The Maltz Museum of Jewish Heritage in Beachwood will feature an exhibit on the Holocaust and other genocides, showcasing stories of survival through personal items, photographs and handwritten narratives.

From Oct. 27 to Feb. 27, 2022, over 60 never-before-seen personal items Holocaust and genocide survivors brought to America will be on display alongside photographs and handwritten responses either by the survivor or their family.

David Schafer, the managing director at the Maltz Museum, said the museum’s special exhibition committee sought to bring “Stories of Survival: Object. Image. Memory.” to Cleveland as soon as possible. The exhibit was originally scheduled to venture to the Maltz Museum last fall, yet it had to be postponed due to the COVID-19 pandemic.

David Schafer.image.jpg


“Holocaust and genocide education is central to our work,” Schafer said. “It brings up this idea of the danger of othering, which is something we should all be concerned about that’s relevant today.”

Stories of Survival: Object. Image. Memory.” is a project of the Illinois Holocaust Museum & Education Center in Skokie with photography by Jim Lommasson, an award-winning photographer and author from Portland, Ore.

Artifacts range from a baby doll and a black suitcase to a mother’s cookbook and wedding announcement. They hail from all over the world, including Armenia, Belgium, Bosnia, Cambodia, Germany, Iraq, Rwanda, South Sudan and Syria.

Schafer said that museum visitors will be placed in survivors’ shoes as they view the artifacts, take in moving tales of survival and experience a life unlike their own.

“(The exhibit) really speaks on the commonality of the human experience,” Schafer said. “It’s about this incredible capacity for people going through the unimaginable hardships and horrors of violence and genocide, to have resilience and somehow survive. Each and every story is inspiring and really a miracle.”

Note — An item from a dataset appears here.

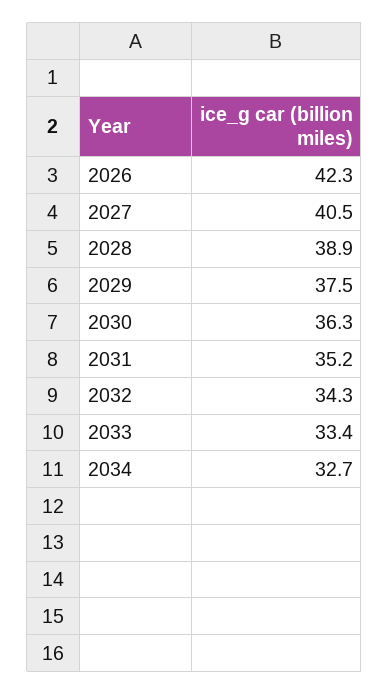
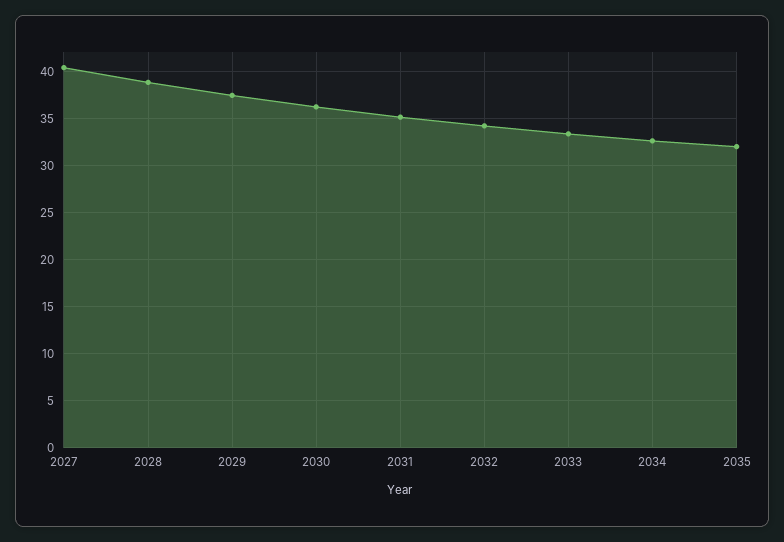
2026: 42.3 -> none
2035: none -> 32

To continue the exhibit’s messages, the Maltz Museum will host months of events and activities related to Holocaust and genocide education.

The events kick off with the exhibit’s launch at 7 p.m. Oct. 27, where the exhibition’s co-creators, curator Arielle Weininger and Lommasson, will speak over Zoom. Tickets are $5 and free for museum members.

The Holocaust Speaker Series, presented for free in partnership with the Nancy & David Wolf Holocaust & Humanity Center in Cincinnati, will highlight first, second and third generation Holocaust survivors and their stories over Zoom.

The Documentary Film Series on the Holocaust & Genocide, presented for free in partnership with Classrooms Without Borders, will broadcast award-winning documentaries for participants to watch at home. The series will then include talkbacks with experts on the Holocaust and Armenian, Cambodian, Rwandan and Syrian genocides.

Also with Classrooms Without Borders, Tali Nates, the founder and director of the Johannesburg Holocaust & Genocide Centre in South Africa, will virtually take participants to Holocaust museums and memorials around the world for free.

The Becoming American series will consist of interactive storytelling workshops and lectures on identity, assimilation, the American Dream and what it means to become an American as a refugee or immigrant. Tickets are $10 and free for museum members.

Through a series with Interplay Jewish Theater, participants will explore three distinct and noteworthy play scripts using a perspective on genocide. Tickets are $5 and free for museum members.

“We try to involve the communities that are represented in the exhibit,” Schafer said. “... It’s our hope that this entire exhibit will elevate the conversation we have about refugees and immigration.”

Schafer emphasized the vital learning experiences the exhibit and its matching events boast as he encouraged the community to take part.

“We all need to understand and look at history to be better informed of our present, how we are today, to aspire to not repeat history and aspire to a better future,” Schafer said. “We just can’t be in the present tense.”